Think of how many times you’ve united against bullying in our schools over the past decade, assailing the abusiveness of name-callers as detriments to society.
And yet, sixty million Americans voted for a name-caller to lead this nation and participated in the notion of locking up a person who has never been indicted, arrested, booked, tried, or convicted of any crime in her lifetime while another hundred million Americans capable of taking action chose to do nothing at all.
In a patriarchal society (which ours is) I can understand how misogyny can flourish among males. But the implausibility of misogyny is such that I cannot understand how it thrives among females!
Except… I do?
Perhaps it’s because every news anchor, commentator, journalist, politician, and figurehead over the years fail to question the ecclesiastical elephant in the room.
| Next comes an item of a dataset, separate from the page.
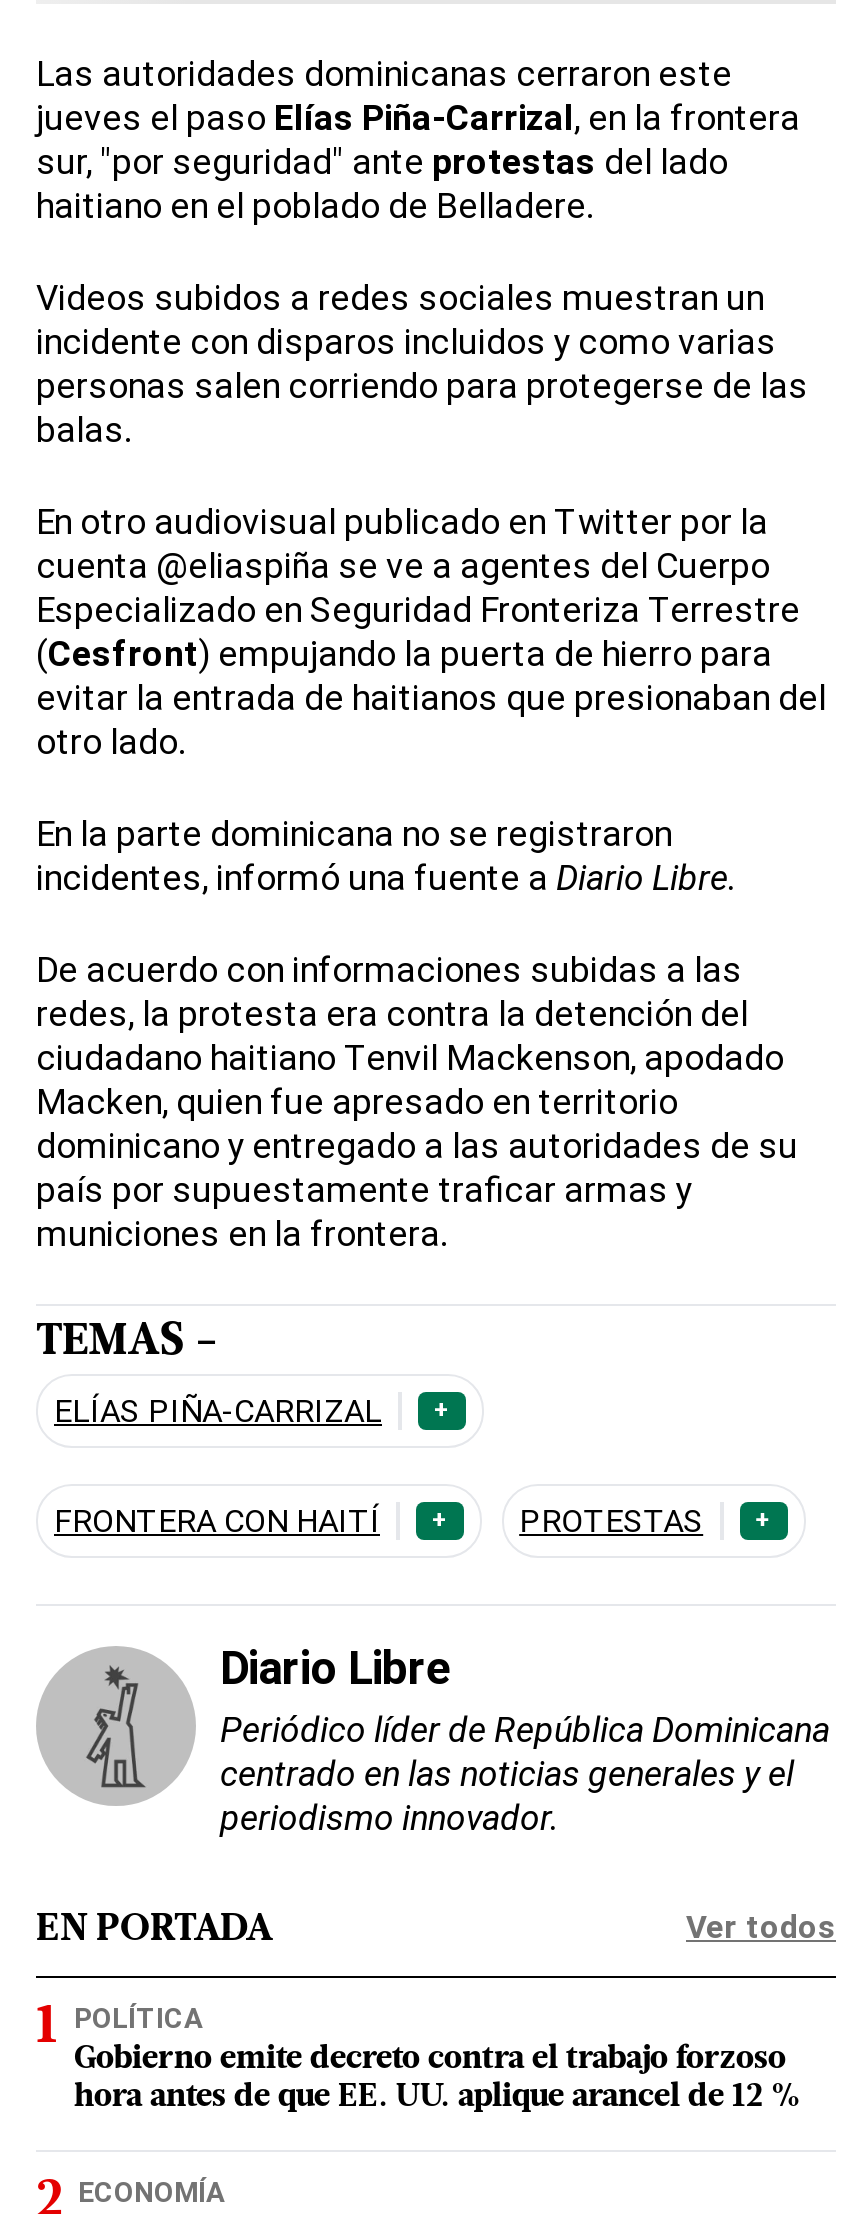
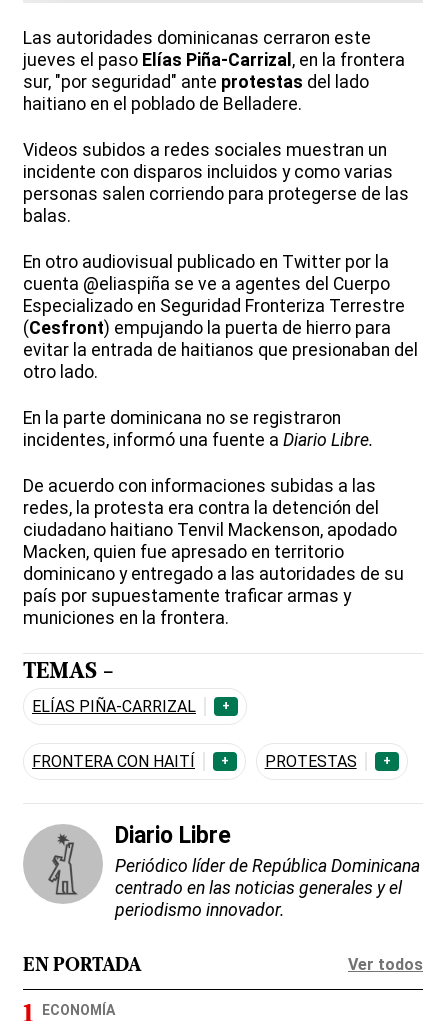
- POLÍTICA
- Gobierno emite decreto contra el trabajo forzoso
- hora antes de que EE. UU. aplique arancel de 12 %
I first recognized the enormity of its presence forty-two years ago when I refused to attend my brother Michael’s wedding.
At the time, I’d been in love with my Elizabeth for seven years, a woman who’d not only been crucial to saving my life after a catastrophic car crash, but had eagerly, earnestly, and single-handedly tended to my long-term recovery for five of those seven years. Nevertheless, the invitation to my brother’s nuptials didn’t list Elizabeth’s name, nor did it include her as a plus-one option.
As a result, I declined the invitation.
Now before you feel any indignation on my behalf, please, don’t. Remember, it was 1977. Homosexuality had only recently been declassified as a mental disease, while me and mine remained labeled by law as felons at risk of being sentenced as such. We were outlaws, social misfits, deviants, and — worse yet — a cause for embarrassment.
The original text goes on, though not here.